At the height of her fame in the 1970s and ’80s, Linda Ronstadt was known—and celebrated—for her almost freakish vocal range. Her adaptability allowed her to effortlessly hopscotch across disparate genres, from English operetta to Mexican mariachi, without losing any of her enormous popularity. The unorthodox nature of Ronstadt’s career, throughout which she dipped into various musical cultures, provides directors Rob Epstein and Jeffrey Friedman an opportunity to present a prismatic portrait of the musician and her stark eclecticism. But it isn’t long into Linda Ronstadt: The Sound of My Voice when the hagiographic soundbites from famous interviewees become the dominant mode. The film ultimately transforms into at least one thing that Ronstadt certainly isn’t: conventional.
The Sound of My Voice’s cursory coverage of the major moments of Ronstadt’s life and career suggests that Epstein and Friedman are marking off a checklist.
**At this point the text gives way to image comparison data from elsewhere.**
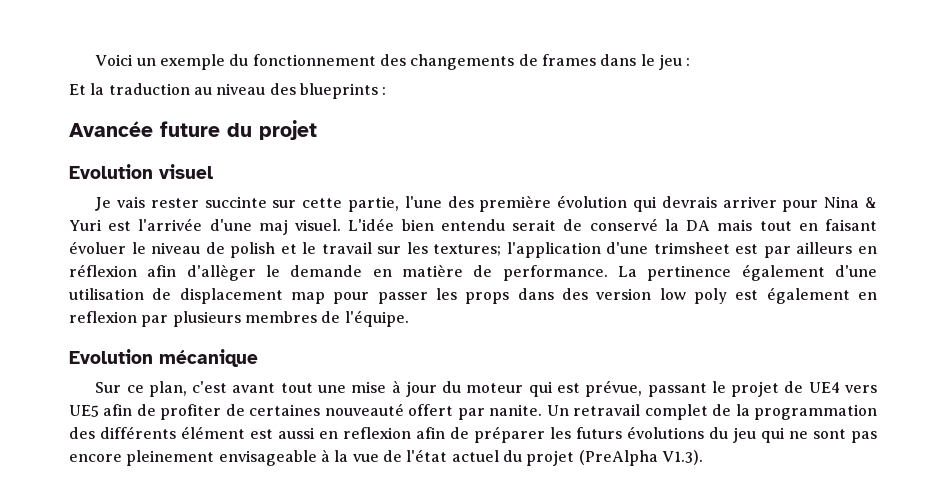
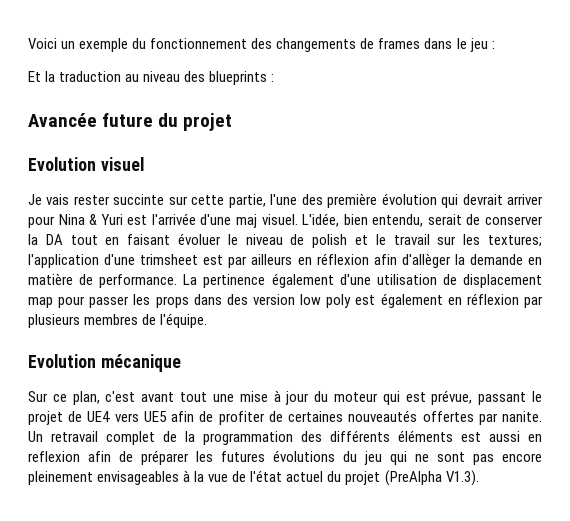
[661,196,717,208] devrais -> [462,194,503,205] devrait
[348,218,505,231] L'idée bien entendu -> [302,213,424,227] L'idée, bien entendu,
[589,218,658,231] conservé -> [484,216,543,225] conserver
[717,219,753,231] mais -> (63, 239) none
[266,265,280,277] le -> [454,254,465,265] la
[69,311,137,323] reflexion -> [466,293,519,305] réflexion
[324,403,454,416] nouveauté offert -> [348,410,474,422] nouveautés offertes
[181,426,245,439] élément -> [398,430,453,442] éléments
[576,427,622,439] futurs -> [221,451,265,462] futures
[218,450,317,466] envisageable -> [97,471,180,485] envisageables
Which isn’t to say that the documentary doesn’t show flashes of a distinct cinematic personality. The greatest passages come early as the filmmakers detail Ronstadt’s move to Los Angeles in the late ’60s, with the singer herself elegantly narrating her experiences in trying to kickstart her career. Epstein and Friedman stitch together atmospheric montages and sound collages of contemporaneous archival footage and music that effectively capture the electricity of L.A. at the time. For a spell, The Sound of My Voice plays less like a straightforward biographical profile and more like a whirlwind visual essay about Ronstadt’s nostalgia for a specific time and place.
This stretch of the film is notable not only for its technical sophistication, but also for being one of the few times Epstein and Friedman expand upon Ronstadt’s life in a manner that moves beyond mere anecdote. After this point, though, the filmmakers only touch on the difficulties that she overcame while navigating a successful musical career as a woman in an overwhelmingly male-dominated industry. This is both surprising and disappointing considering that the film is from the makers of The Times of Harvey Milk and The Celluloid Closet, two historical documentaries that sensitively and compellingly framed their narratives in a broader social context. Even Ronstadt’s battle with Parkinson’s disease, which, in a cruel twist of fate, has robbed her of her ability to sing, is a sort of afterthought.